## What you should do
Only the tail of the listing is wanted: the line containing "Hygiene und Umweltmedizin | Männlich: 4 -> 5" and all after it, repeated exactly, pictures omitted.
─── Exercise data
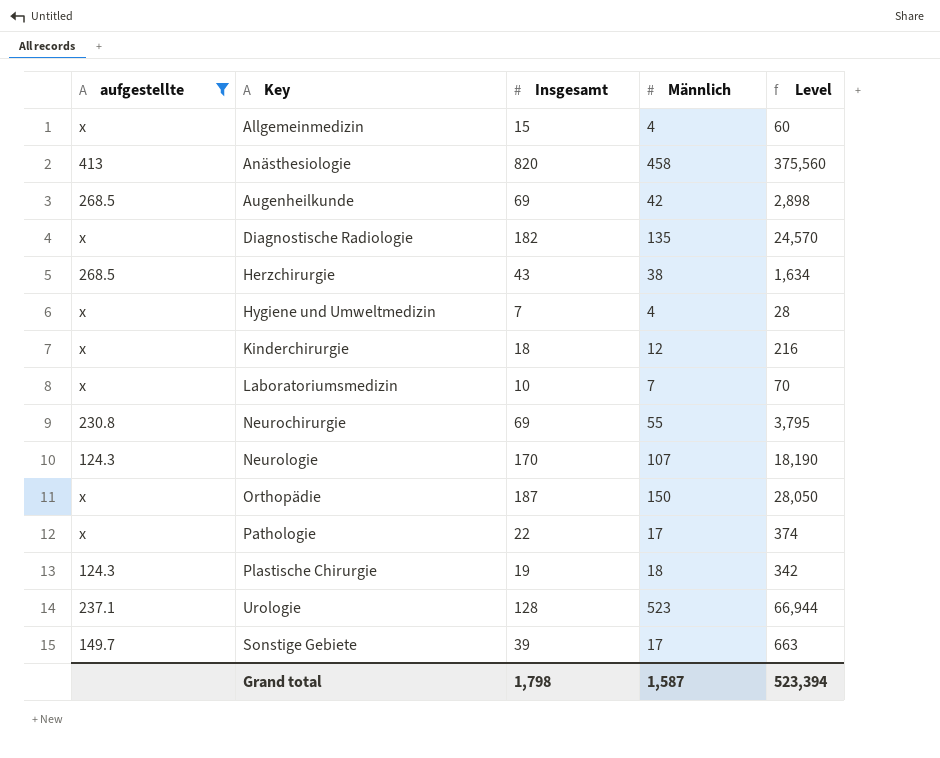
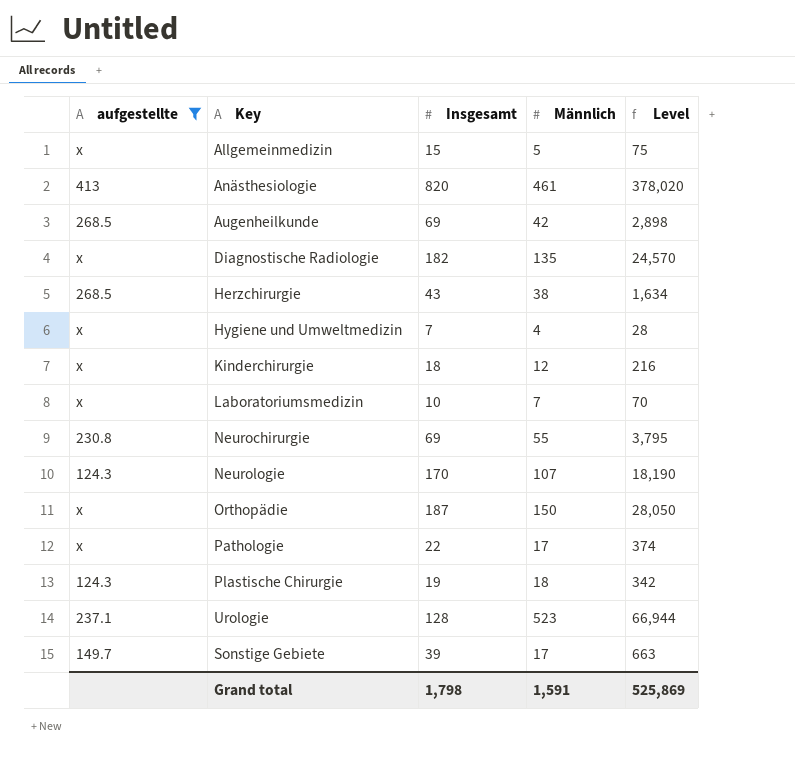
Allgemeinmedizin | Männlich: 4 -> 5
Allgemeinmedizin | Level: 60 -> 75
Anästhesiologie | Männlich: 458 -> 461
Anästhesiologie | Level: 375,560 -> 378,020
Grand total | Männlich: 1,587 -> 1,591
Grand total | Level: 523,394 -> 525,869

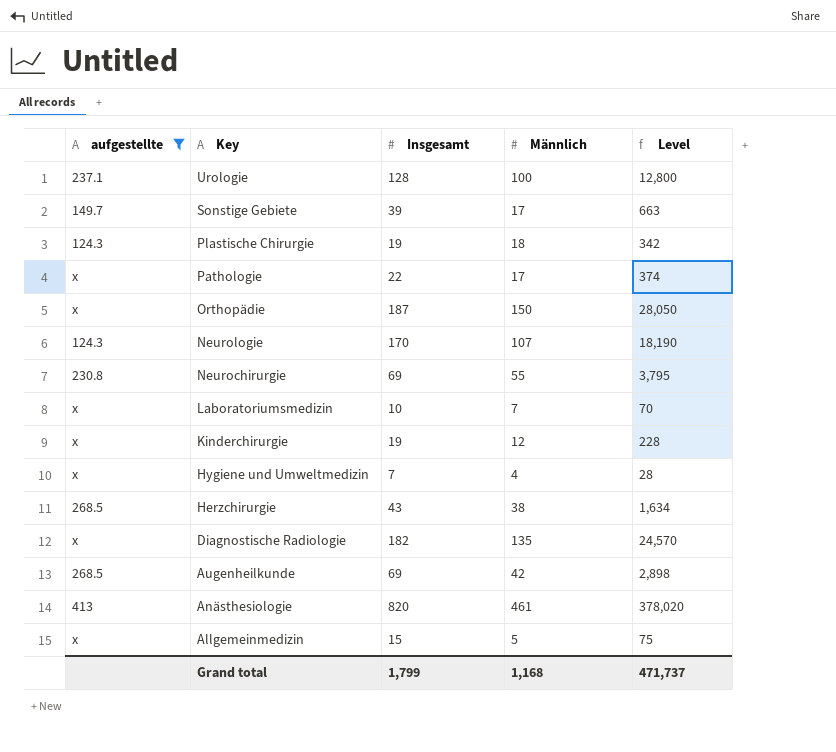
row order: none -> Key descending
Urologie | Männlich: 523 -> 100
Urologie | Level: 66,944 -> 12,800
Kinderchirurgie | Insgesamt: 18 -> 19
Kinderchirurgie | Level: 216 -> 228
Grand total | Insgesamt: 1,798 -> 1,799
Grand total | Männlich: 1,591 -> 1,168
Grand total | Level: 525,869 -> 471,737

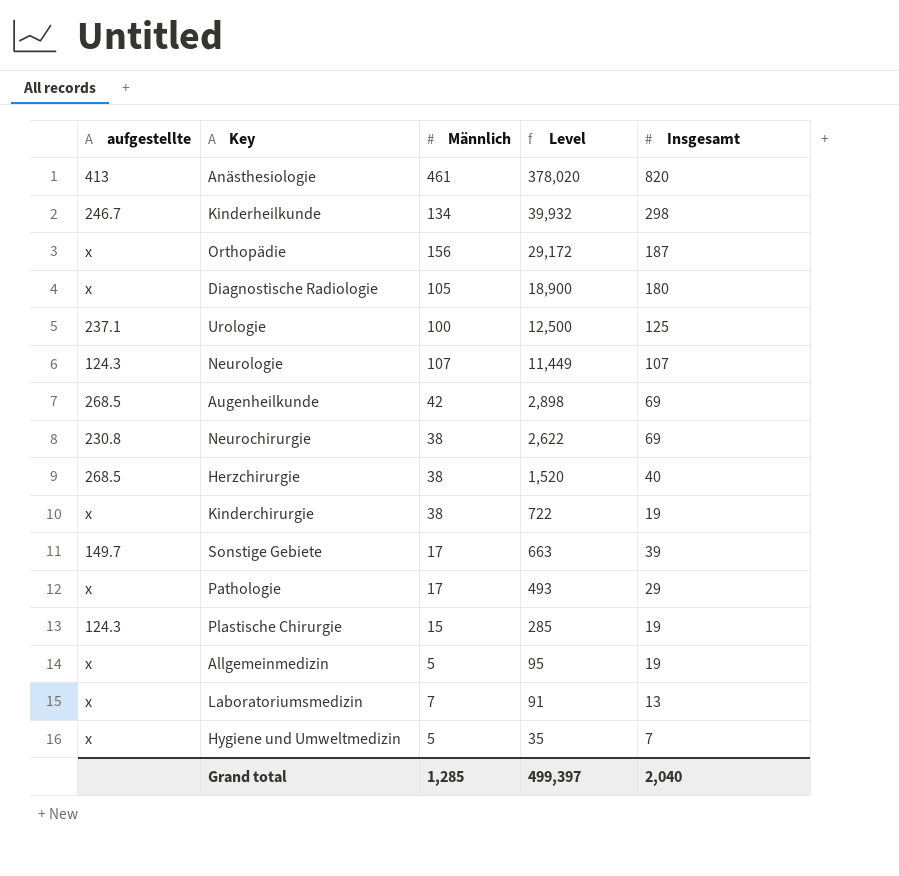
filter: aufgestellte != 246.7 -> none
row order: Key descending -> Level descending
column Insgesamt | position: 3 -> 5
Orthopädie | Männlich: 150 -> 156
Orthopädie | Level: 28,050 -> 29,172
Diagnostische Radiologie | Männlich: 135 -> 105
Diagnostische Radiologie | Level: 24,570 -> 18,900
Diagnostische Radiologie | Insgesamt: 182 -> 180
Urologie | Level: 12,800 -> 12,500
Urologie | Insgesamt: 128 -> 125
Neurologie | Level: 18,190 -> 11,449
Neurologie | Insgesamt: 170 -> 107
Neurochirurgie | Männlich: 55 -> 38
Neurochirurgie | Level: 3,795 -> 2,622
Herzchirurgie | Level: 1,634 -> 1,520
Herzchirurgie | Insgesamt: 43 -> 40
Kinderchirurgie | Männlich: 12 -> 38
Kinderchirurgie | Level: 228 -> 722
Pathologie | Level: 374 -> 493
Pathologie | Insgesamt: 22 -> 29
Plastische Chirurgie | Männlich: 18 -> 15
Plastische Chirurgie | Level: 342 -> 285
Allgemeinmedizin | Level: 75 -> 95
Allgemeinmedizin | Insgesamt: 15 -> 19
Laboratoriumsmedizin | Level: 70 -> 91
Laboratoriumsmedizin | Insgesamt: 10 -> 13
Hygiene und Umweltmedizin | Männlich: 4 -> 5
Hygiene und Umweltmedizin | Level: 28 -> 35
Grand total | Männlich: 1,168 -> 1,285
Grand total | Level: 471,737 -> 499,397
Grand total | Insgesamt: 1,799 -> 2,040

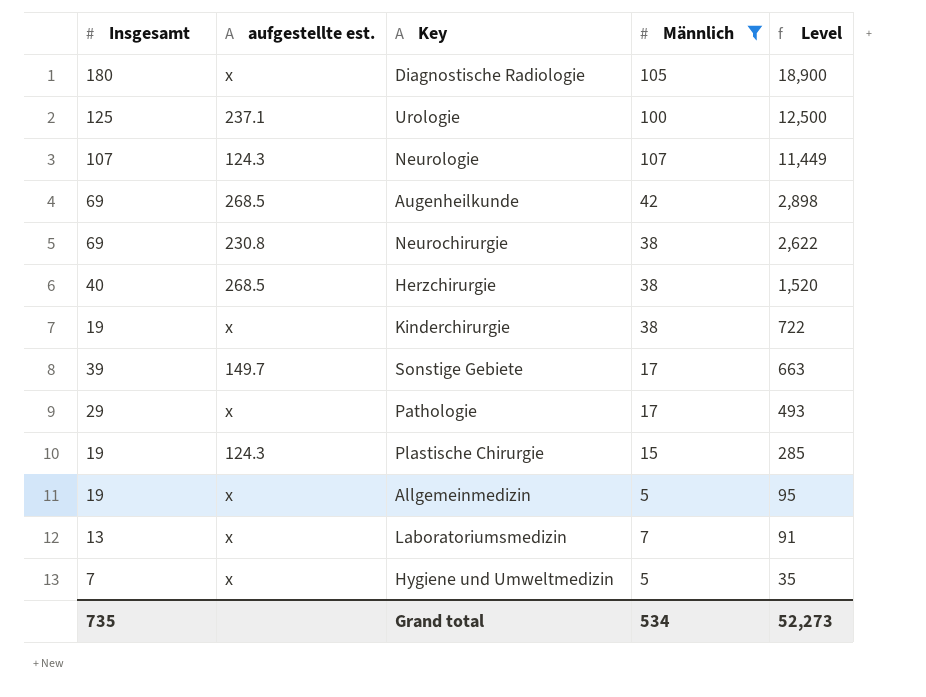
filter: none -> Männlich <= 107
column Insgesamt | position: 5 -> 1
column name: aufgestellte -> aufgestellte est.
Grand total | Insgesamt: 2,040 -> 735
Grand total | Männlich: 1,285 -> 534
Grand total | Level: 499,397 -> 52,273

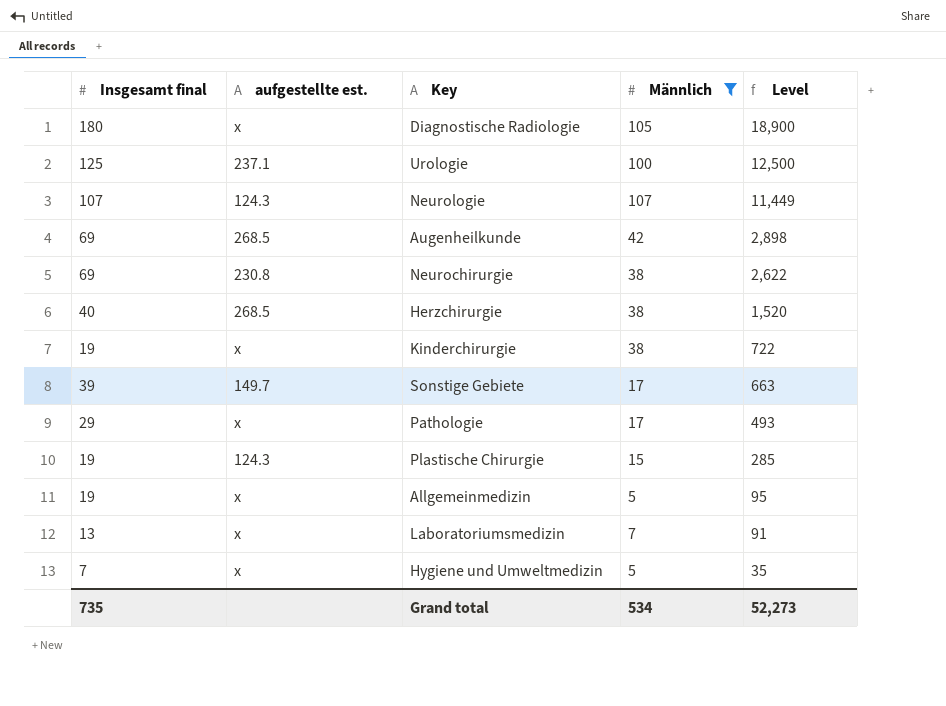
column name: Insgesamt -> Insgesamt final

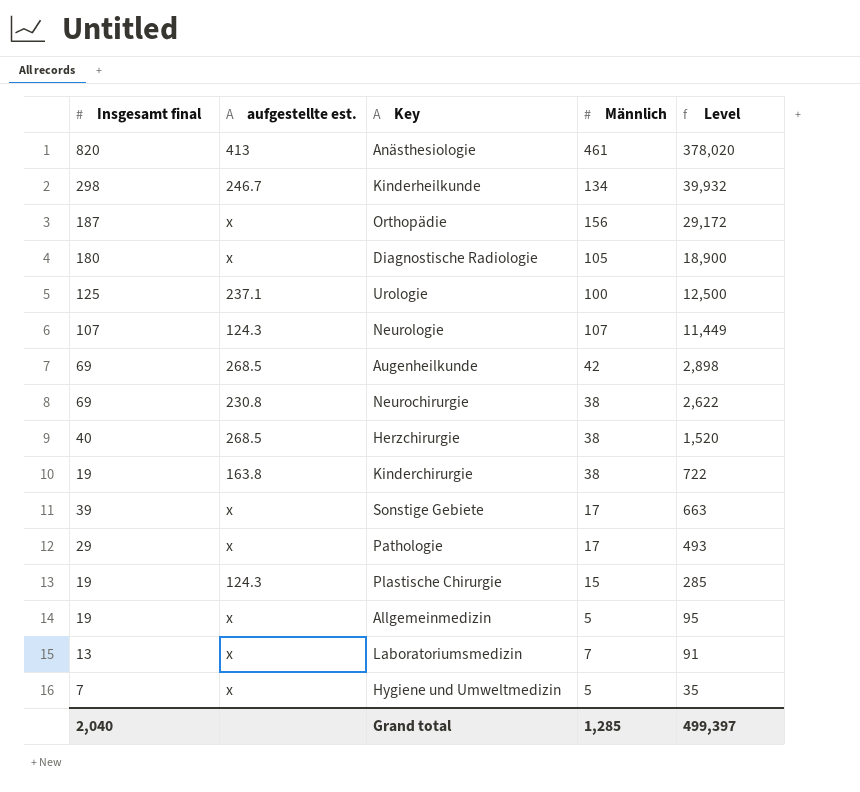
filter: Männlich <= 107 -> none
Kinderchirurgie | aufgestellte est.: x -> 163.8
Sonstige Gebiete | aufgestellte est.: 149.7 -> x
Grand total | Insgesamt final: 735 -> 2,040
Grand total | Männlich: 534 -> 1,285
Grand total | Level: 52,273 -> 499,397

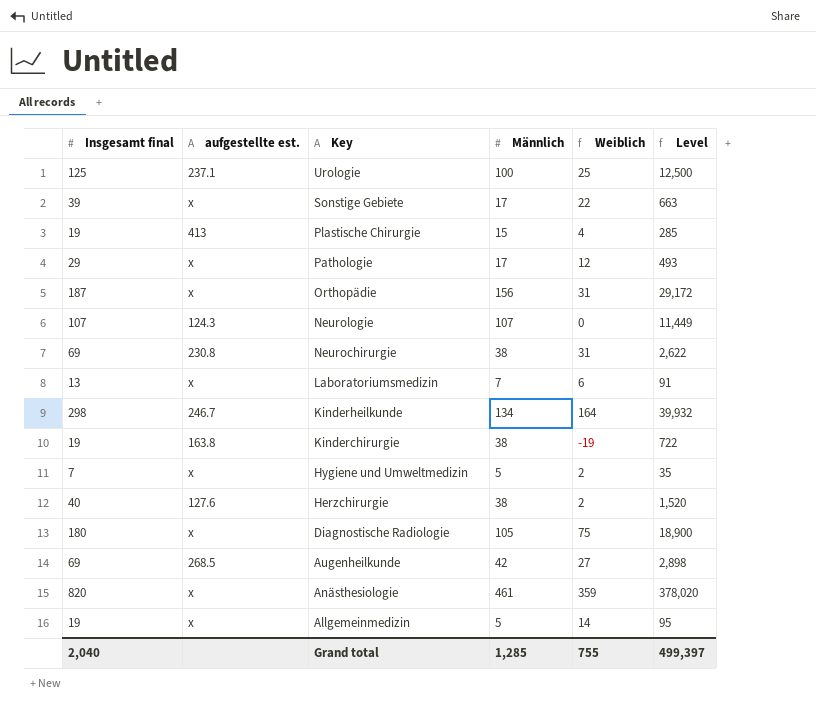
row order: Level descending -> Key descending
column Weiblich | formula: none -> [Insgesamt final] - [Männlich]
Plastische Chirurgie | aufgestellte est.: 124.3 -> 413
Herzchirurgie | aufgestellte est.: 268.5 -> 127.6
Anästhesiologie | aufgestellte est.: 413 -> x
──────
## Output of the exercise
Hygiene und Umweltmedizin | Männlich: 4 -> 5
Hygiene und Umweltmedizin | Level: 28 -> 35
Grand total | Männlich: 1,168 -> 1,285
Grand total | Level: 471,737 -> 499,397
Grand total | Insgesamt: 1,799 -> 2,040

filter: none -> Männlich <= 107
column Insgesamt | position: 5 -> 1
column name: aufgestellte -> aufgestellte est.
Grand total | Insgesamt: 2,040 -> 735
Grand total | Männlich: 1,285 -> 534
Grand total | Level: 499,397 -> 52,273

column name: Insgesamt -> Insgesamt final

filter: Männlich <= 107 -> none
Kinderchirurgie | aufgestellte est.: x -> 163.8
Sonstige Gebiete | aufgestellte est.: 149.7 -> x
Grand total | Insgesamt final: 735 -> 2,040
Grand total | Männlich: 534 -> 1,285
Grand total | Level: 52,273 -> 499,397

row order: Level descending -> Key descending
column Weiblich | formula: none -> [Insgesamt final] - [Männlich]
Plastische Chirurgie | aufgestellte est.: 124.3 -> 413
Herzchirurgie | aufgestellte est.: 268.5 -> 127.6
Anästhesiologie | aufgestellte est.: 413 -> x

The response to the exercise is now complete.